Source data —
= = =

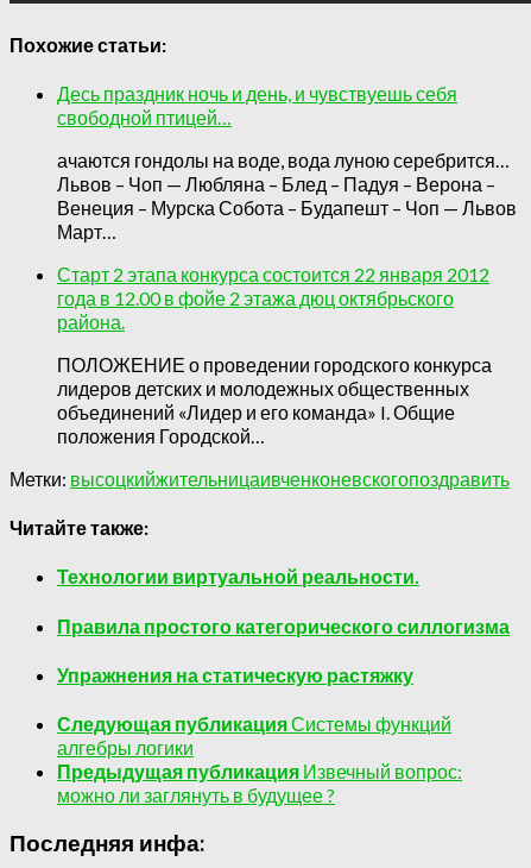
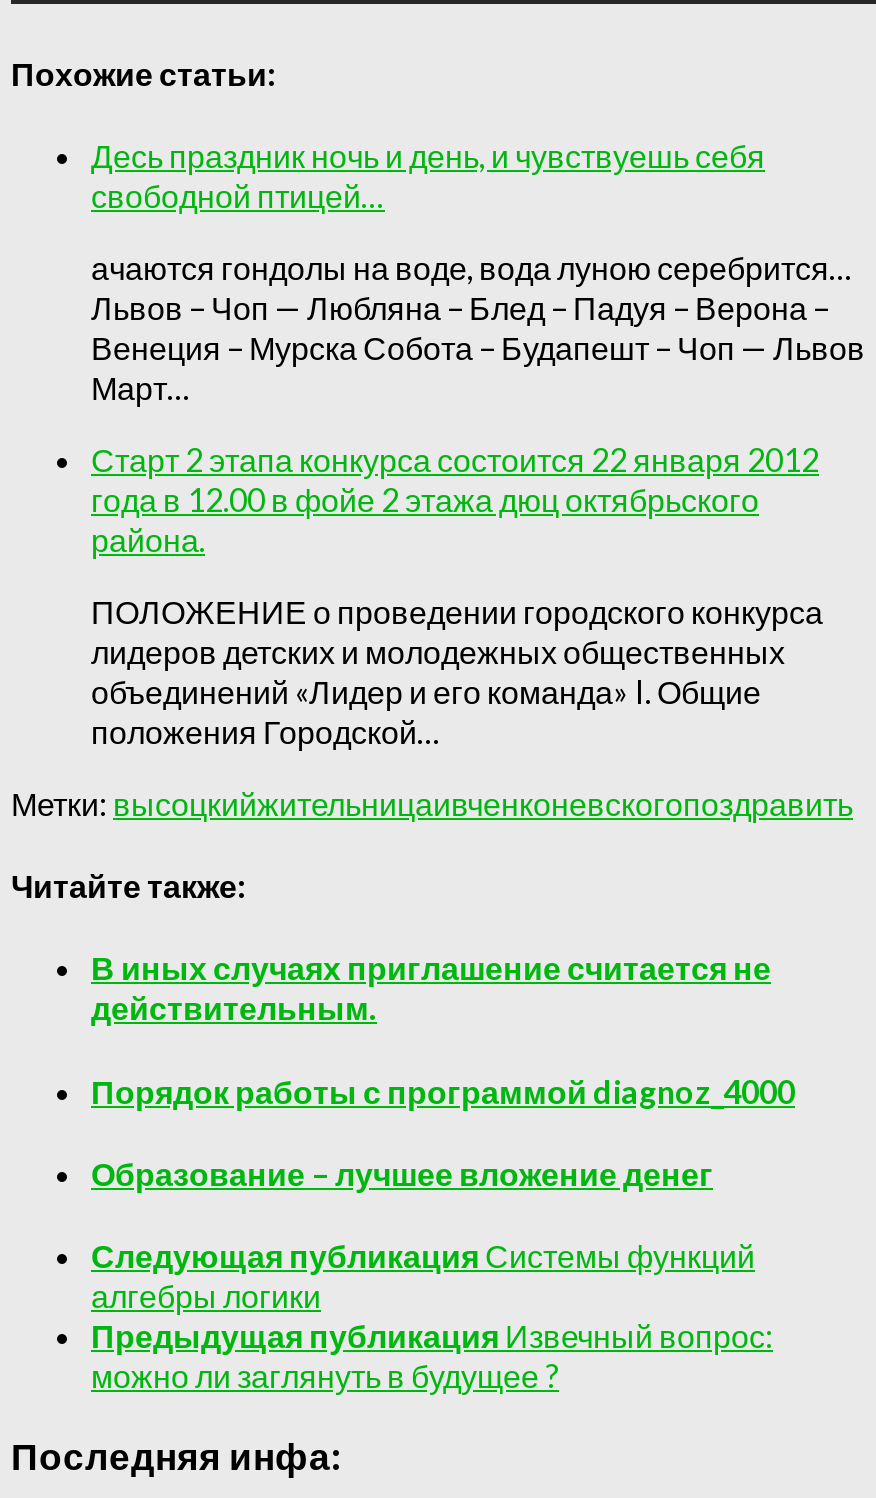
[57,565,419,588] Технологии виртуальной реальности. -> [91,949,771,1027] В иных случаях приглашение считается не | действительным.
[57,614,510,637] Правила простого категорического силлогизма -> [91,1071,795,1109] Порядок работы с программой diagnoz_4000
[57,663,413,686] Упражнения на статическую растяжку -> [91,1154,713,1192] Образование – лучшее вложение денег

= = =

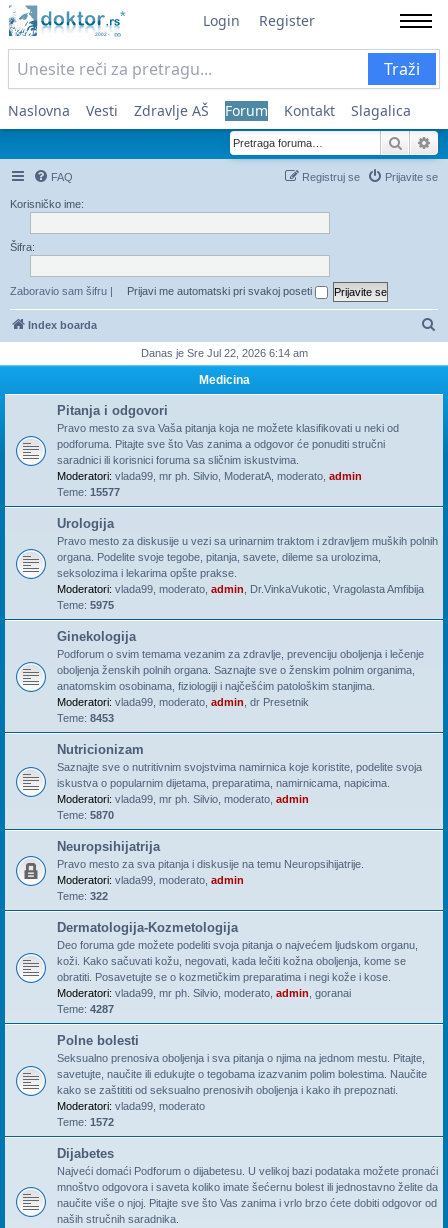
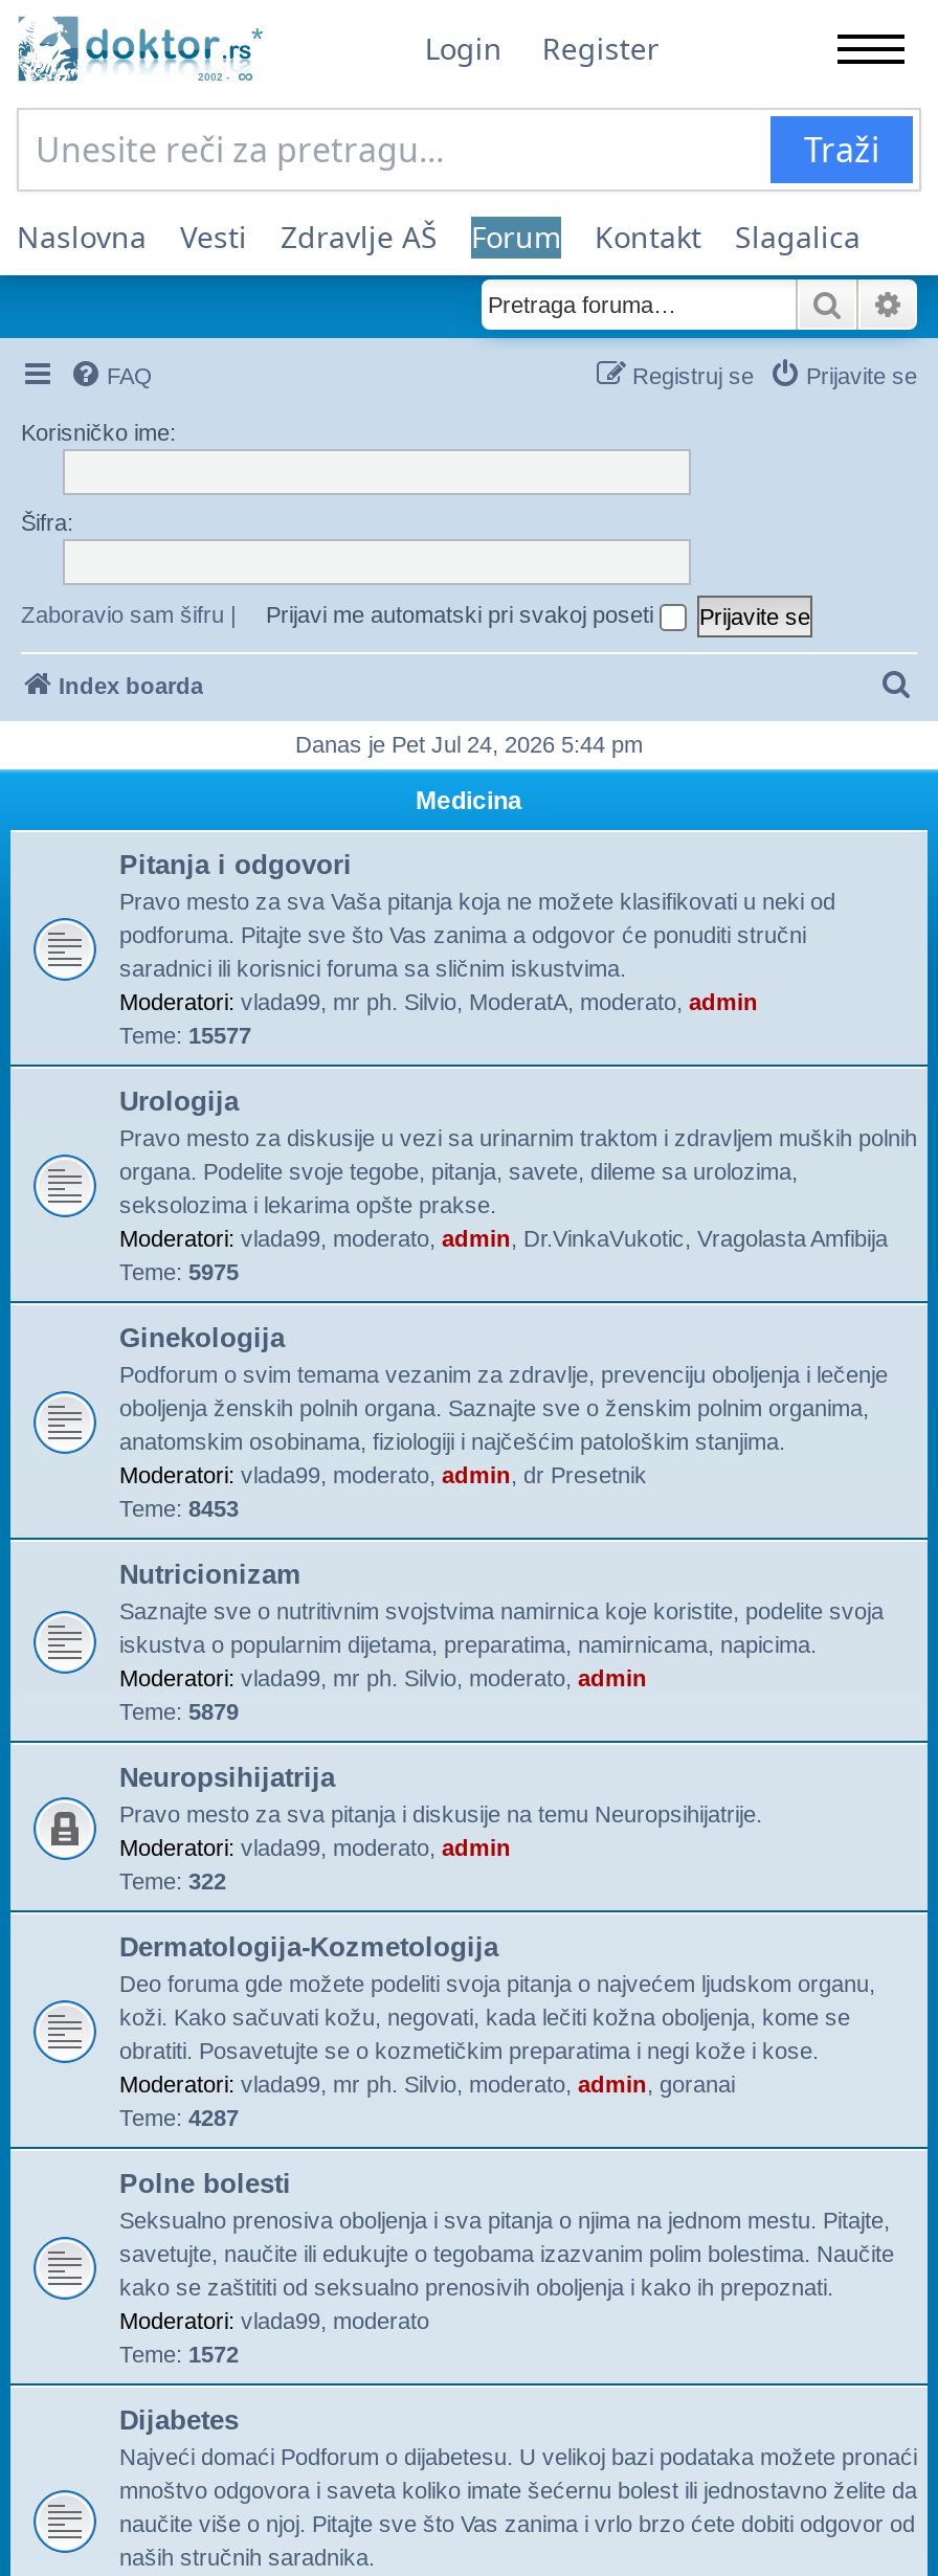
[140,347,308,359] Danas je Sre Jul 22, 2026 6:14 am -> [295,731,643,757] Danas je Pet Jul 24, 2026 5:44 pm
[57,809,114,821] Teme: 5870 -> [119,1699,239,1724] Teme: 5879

= = =

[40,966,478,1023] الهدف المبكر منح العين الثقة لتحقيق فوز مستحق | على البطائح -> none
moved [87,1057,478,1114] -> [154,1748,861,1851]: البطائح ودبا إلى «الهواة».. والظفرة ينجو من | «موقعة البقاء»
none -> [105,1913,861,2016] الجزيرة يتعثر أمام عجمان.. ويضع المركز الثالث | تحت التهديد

= = =

Your instructions — Above this task is a listing. Restate, word for word and with nothing added, the lines from the one with "[57,565,419,588] Технологии виртуальной" through the one with "[57,663,413,686] Упражнения на".

Completed exercise —
[57,565,419,588] Технологии виртуальной реальности. -> [91,949,771,1027] В иных случаях приглашение считается не | действительным.
[57,614,510,637] Правила простого категорического силлогизма -> [91,1071,795,1109] Порядок работы с программой diagnoz_4000
[57,663,413,686] Упражнения на статическую растяжку -> [91,1154,713,1192] Образование – лучшее вложение денег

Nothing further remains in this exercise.